“What did you take when you were pregnant?” the man asked me, nodding toward my child. Startled, I didn’t answer.

“I’m a pharmacist,” he said, as if his occupation somehow justified the intrusion.

Muttering something incoherent, I walked away, pretending to consider the pattern on a throw pillow. I was in Ikea of all places. But it wasn’t the Swedish meatballs or furniture with too many vowels in its name that had captured this man’s attention — it was my daughter.

Months before, my husband and I had adopted a little girl whose limbs are either absent or incomplete. In that short time, we’d learned that children with visible differences are frequently subjected to public comment and speculation.

Our trip to Asia to meet our daughter included some rough moments. We were new to our daughter, and she — and her needs — were new to us. In her birth country, we encountered some cultural prejudices and superstitions about disability, making us long for home. Things, we were sure, would be better on good old American soil. How wrong we were.

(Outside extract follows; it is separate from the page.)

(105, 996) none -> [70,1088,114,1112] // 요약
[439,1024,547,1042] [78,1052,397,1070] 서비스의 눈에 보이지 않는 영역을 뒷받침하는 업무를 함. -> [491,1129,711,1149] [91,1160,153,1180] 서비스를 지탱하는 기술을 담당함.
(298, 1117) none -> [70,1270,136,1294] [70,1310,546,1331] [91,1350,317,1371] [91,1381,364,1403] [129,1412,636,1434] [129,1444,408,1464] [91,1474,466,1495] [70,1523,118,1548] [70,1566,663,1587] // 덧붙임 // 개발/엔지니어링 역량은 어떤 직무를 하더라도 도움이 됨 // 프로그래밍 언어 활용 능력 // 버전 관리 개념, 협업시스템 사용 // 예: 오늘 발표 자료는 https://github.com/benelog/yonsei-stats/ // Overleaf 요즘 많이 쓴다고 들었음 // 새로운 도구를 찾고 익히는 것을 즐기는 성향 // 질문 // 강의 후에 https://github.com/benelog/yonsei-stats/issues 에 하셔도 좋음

We came home with jet lag and the flu. For days, our daughter was violently ill. When she was finally better, I was exhausted and up to my eyeballs in laundry. The four corners of the house that I had so badly missed were closing in.

One night when I asked my husband what we should do about dinner, he said, “It’s Taco Tuesday. Let’s go out.” I nodded. Margaritas and homemade salsa sounded heavenly.

At the restaurant, we ordered and were waiting for our food to come when a little girl a few tables over exclaimed, “Look, Mommy. She doesn’t have any arms!” I glanced up to see the girl’s finger extended in our direction. The child’s mother noticed, too.

“Stop pointing,” the woman screeched. “You’ll make them feel uncomfortable.” The pitch of her words shook the place. Anyone who hadn’t noticed us before, did now.

“Why is everyone staring at us?” my 3-year-old son asked. “I don’t like it.”

I knew how he felt — I didn’t like it either.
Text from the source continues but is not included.